── DATA ──

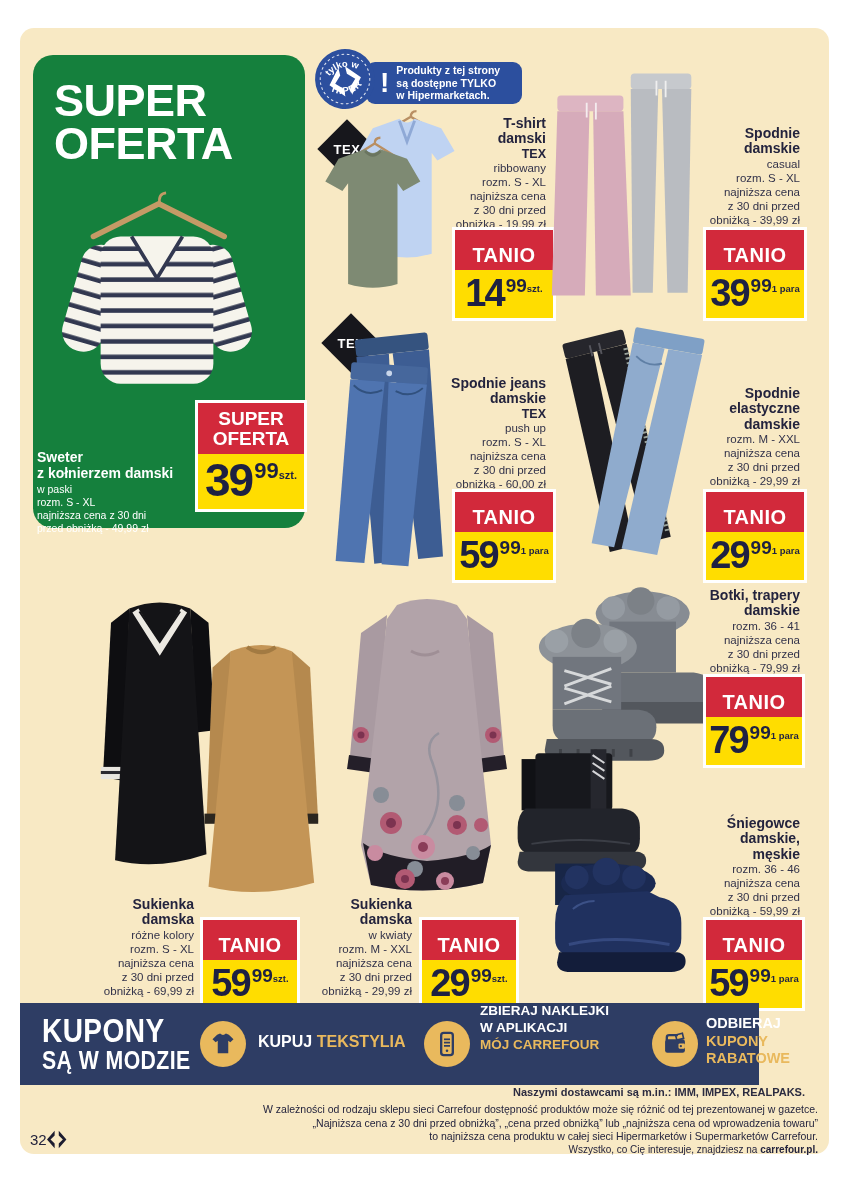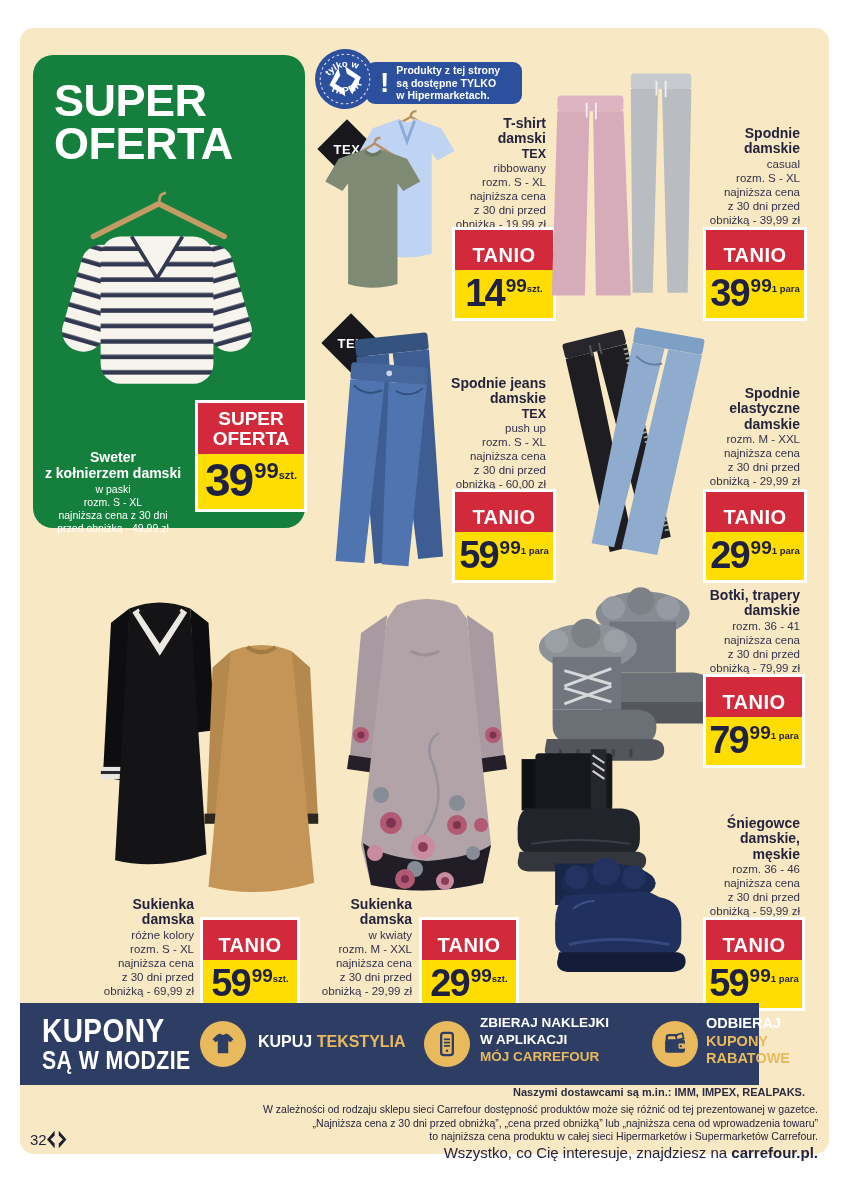--- a/index.html
+++ b/index.html
@@ -12,7 +12,7 @@
   
   .hero{left:33px;top:55px;width:272px;height:473px;background:#15803d;border-radius:20px;}
   .hero-title{left:21px;top:25px;color:#fff;font-weight:800;font-size:45px;line-height:.95;letter-spacing:-.5px;}
-  .hero-info{left:4px;top:395px;width:152px;text-align:center;color:#fff;}
+  .hero-info{left:4px;top:395px;width:152px;text-align:left;color:#fff;}
   .hero-name{font-size:14px;font-weight:bold;line-height:1.12;}
   .hero-details{font-size:10.5px;line-height:1.22;margin-top:2px;}
   .hero-badge{left:162px;top:345px;width:112px;border:3px solid #fff;}

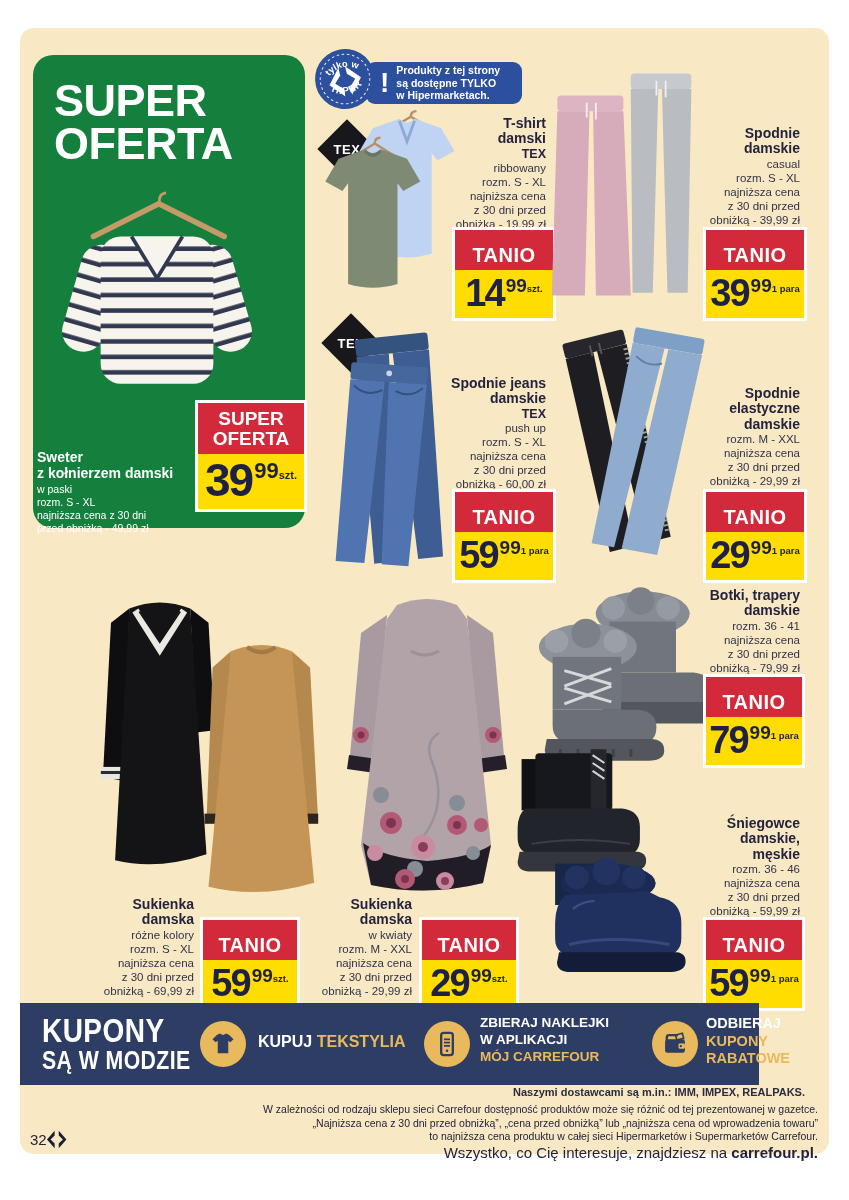--- a/index.html
+++ b/index.html
@@ -483,7 +483,7 @@
         <circle cx="12" cy="17.8" r="1.1" fill="#2e3d64"></circle>
       </svg>
     </div>
-    <div class="abs" style="left:460px;top:12px;font-size:13.5px;line-height:1.25">
+    <div class="abs" style="left:460px;top:0;font-size:13.5px;line-height:1.25">
       <div class="bar-text-white pre">ZBIERAJ NAKLEJKI
 W APLIKACJI</div>
       <div class="bar-text-gold">MÓJ CARREFOUR</div>

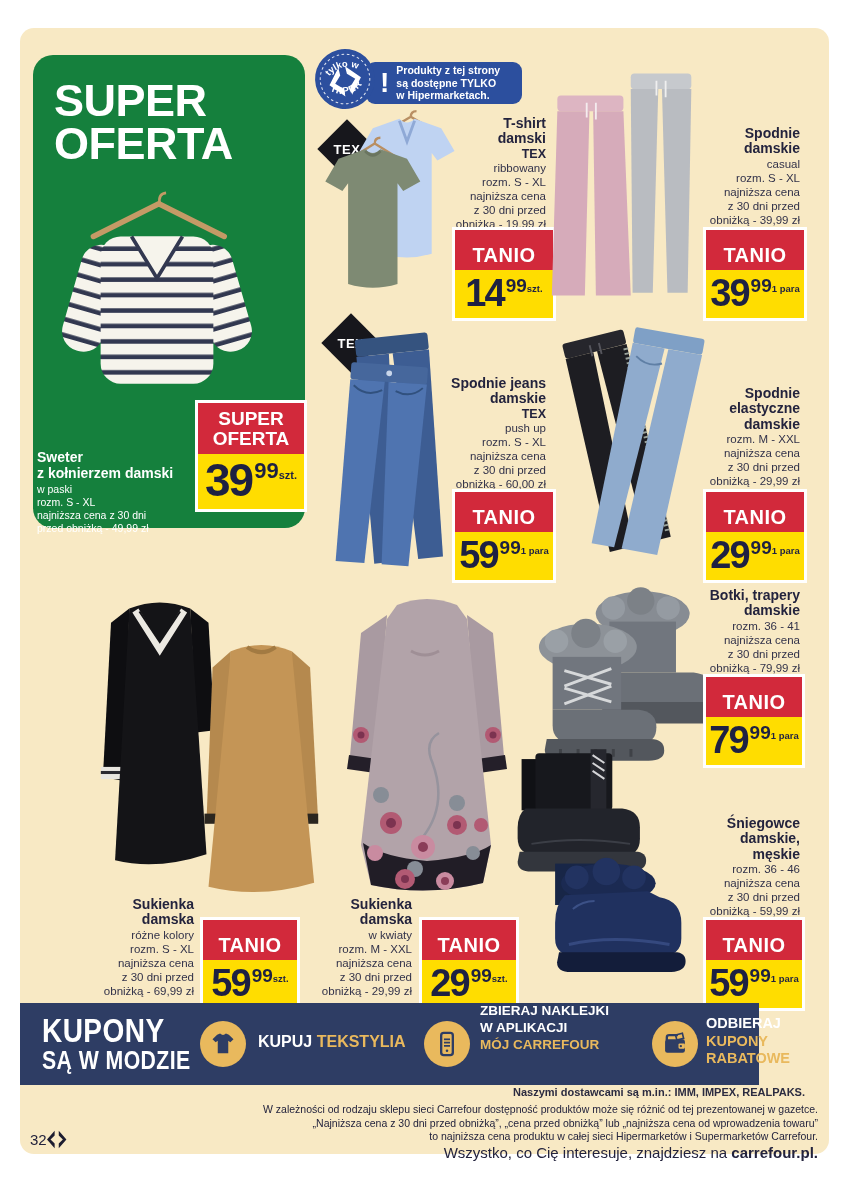--- a/index.html
+++ b/index.html
@@ -65,7 +65,7 @@
                   font-weight:bold;color:#2b2b40;}
   .foot-disc{left:125px;top:1103px;width:693px;text-align:right;font-size:10.5px;
              line-height:1.3;color:#23233d;}
-  .foot-last{left:125px;top:1144px;width:693px;text-align:right;font-size:15px;color:#23233d;}
+  .foot-last{left:125px;top:1144px;width:693px;text-align:right;font-size:10px;color:#23233d;}
   .foot-last b{font-weight:bold;}
   .pagenum{left:30px;top:1130px;display:flex;align-items:center;color:#23233d;
            font-size:15px;}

───

■ **EXERCISE OBJECTIVE**: Show a copy of each line from the records above in which the string "width" occurs.

■ **RESPONSE FOR THIS EXERCISE**:
   .hero{left:33px;top:55px;width:272px;height:473px;background:#15803d;border-radius:20px;}
-  .hero-info{left:4px;top:395px;width:152px;text-align:center;color:#fff;}
+  .hero-info{left:4px;top:395px;width:152px;text-align:left;color:#fff;}
   .hero-badge{left:162px;top:345px;width:112px;border:3px solid #fff;}
   .foot-disc{left:125px;top:1103px;width:693px;text-align:right;font-size:10.5px;
-  .foot-last{left:125px;top:1144px;width:693px;text-align:right;font-size:15px;color:#23233d;}
+  .foot-last{left:125px;top:1144px;width:693px;text-align:right;font-size:10px;color:#23233d;}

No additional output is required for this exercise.